Asked last night how he views his team at this point in the season, with 121 games in the books and a six-game lead over the Braves in the National League East, Nationals manager Matt Williams used the word "tenacious."
That word choice seems apt given the comeback that the Nats put together last night.
Down 3-0 after seven innings, facing a tough Pirates bullpen, the Nats got on the board in the eighth when Kevin Frandsen drove in Michael Taylor with a bloop to right. An Anthony Rendon double play immediately followed, which seemed like it would crush the Washington rally.
Not so.
Adam LaRoche's two-run, line-drive homer into the Nats bullpen knotted the game, caused the 41,880 at Nats Park to go nuts and led to one of the more awkward curtain calls in recent memory.
The crowd wanted LaRoche to come out, the first baseman waited a few seconds too long, Ian Desmond was in the batter's box and ready to hit, and when LaRoche popped out onto the top step of the dugout, he was barely noticed.
"I still don't know what happened," LaRoche joked after the game. "I take it I was a little late getting out there? Just a pitch or two?"
Regardless, the Nats again showed a late deficit isn't an issue for them. They nearly came back from a 7-0 hole in Atlanta a week ago. Last night, they got the job done, winning their fifth straight game, tied for their longest winning streak all year.
"It was uplifting for us, but at the same time, we knew we were always in it," Frandsen said. "With the guys that we have and the power that we have, there's a chance that we can get back in it no matter what. I don't know if it was a big range of emotion, but when Rochey hit that bomb, that place was going nuts. So you're always excited for those moments."
"I've been on some pretty good teams and this resembles a lot of those characteristics of not worrying about what happened yesterday, coming out every day is a new day, and not worrying about what the score is," LaRoche said. "We've got 25 guys in here with the same goal and guys that don't mind being in big spots, whether that's pitchers or hitters. And that's a good feeling."

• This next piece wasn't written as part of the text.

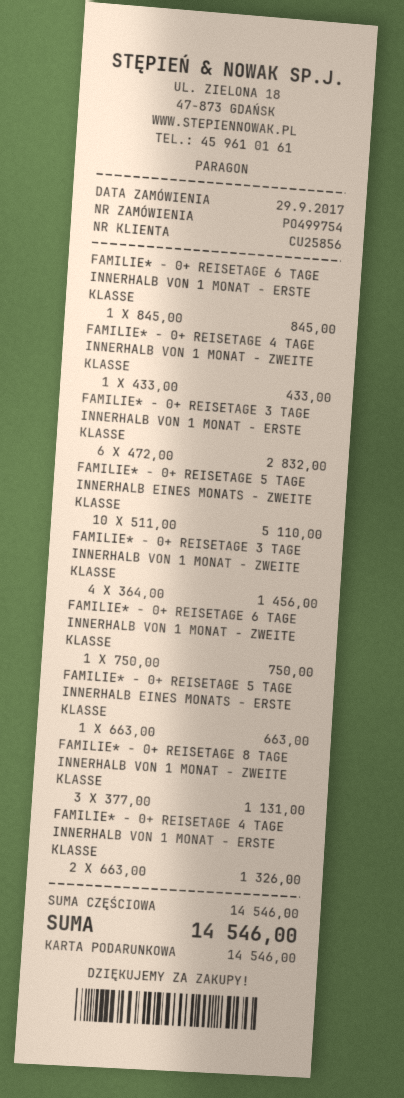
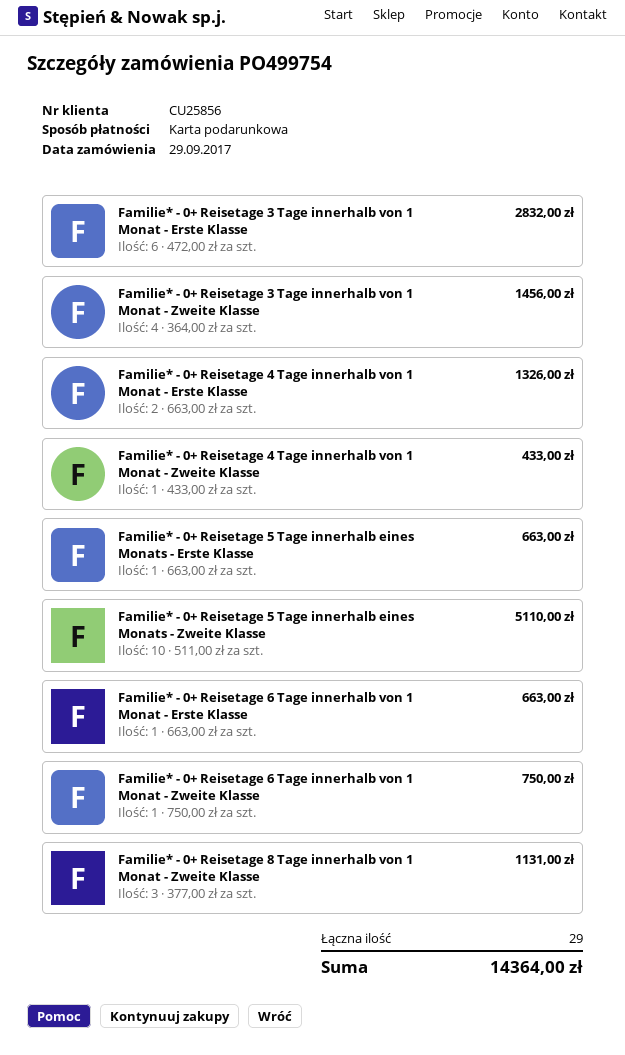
FAMILIE* - 0+ REISETAGE 6 TAGE INNERHALB VON 1 MONAT - ERSTE KLASSE: 1 x 845.00 = 845.00 -> 1 x 663.00 = 663.00
total: 14546.00 -> 14364.00

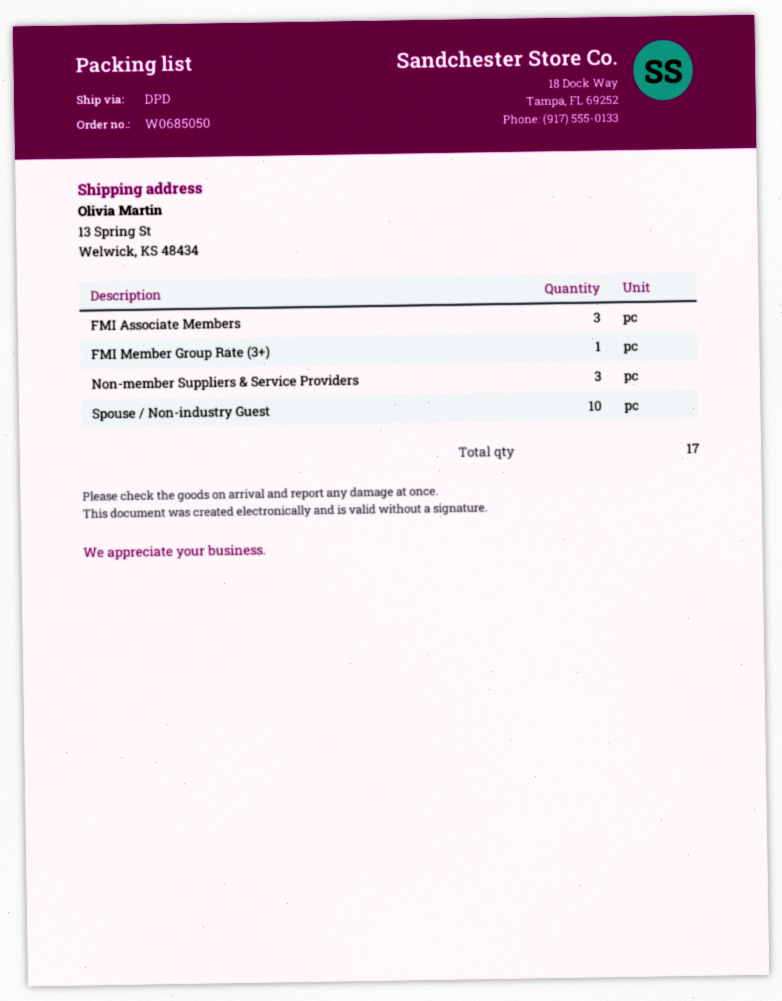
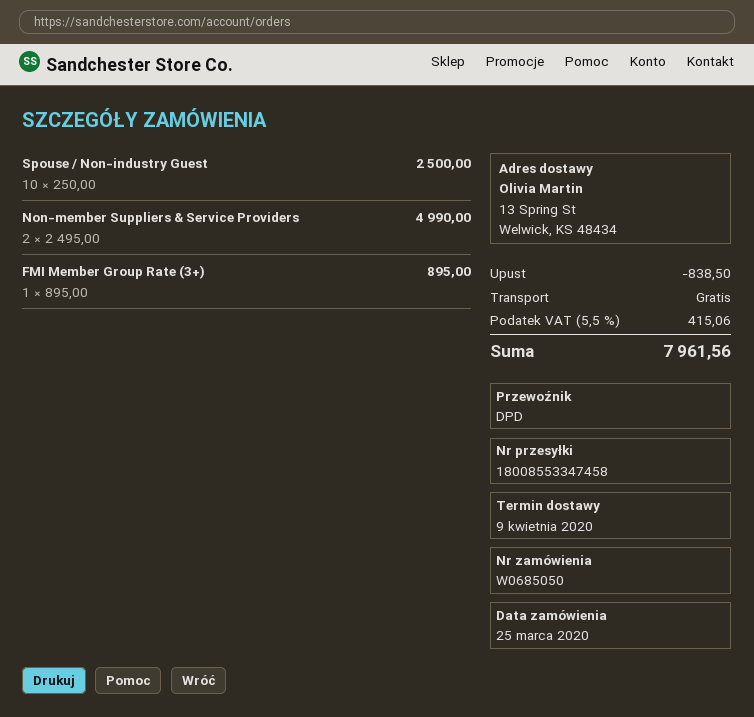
FMI Associate Members: 3 -> none
Non-member Suppliers & Service Providers: 3 -> 2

The Nats now have 24 comeback wins on the season. They've won 11 games when trailing at the start of the seventh inning, and six games when trailing at the start of the eighth.
The whole "we battle until the end" topic is a bit of a cliché in today's game, but it is definitely a trait of a good team. The Nationals have a bullpen that can keep them in games when they trail (let's give some love to Craig Stammen, who worked three scoreless innings last night, and Matt Thornton, who got the win with a perfect ninth and now has retired 11 of the 13 batters he's faced as a Nat). And they have an offense that can get the job done in the late innings when the game is on the line.
"It hasn't changed since Day 1," Williams said. "We had a lot of games early in the season where we came back and won from pretty big deficits. They feel like they're always in the game. We've got some guys that can hit the ball over the fence. We've got good situational hitters, guys that draw walks. And if you have that kind of team, then you can get back into a game. It hasn't changed since Day 1.
"They believe that they can come back, they believe that they can string hits together and we can score runs, and that's a good thing to have. That belief system is good."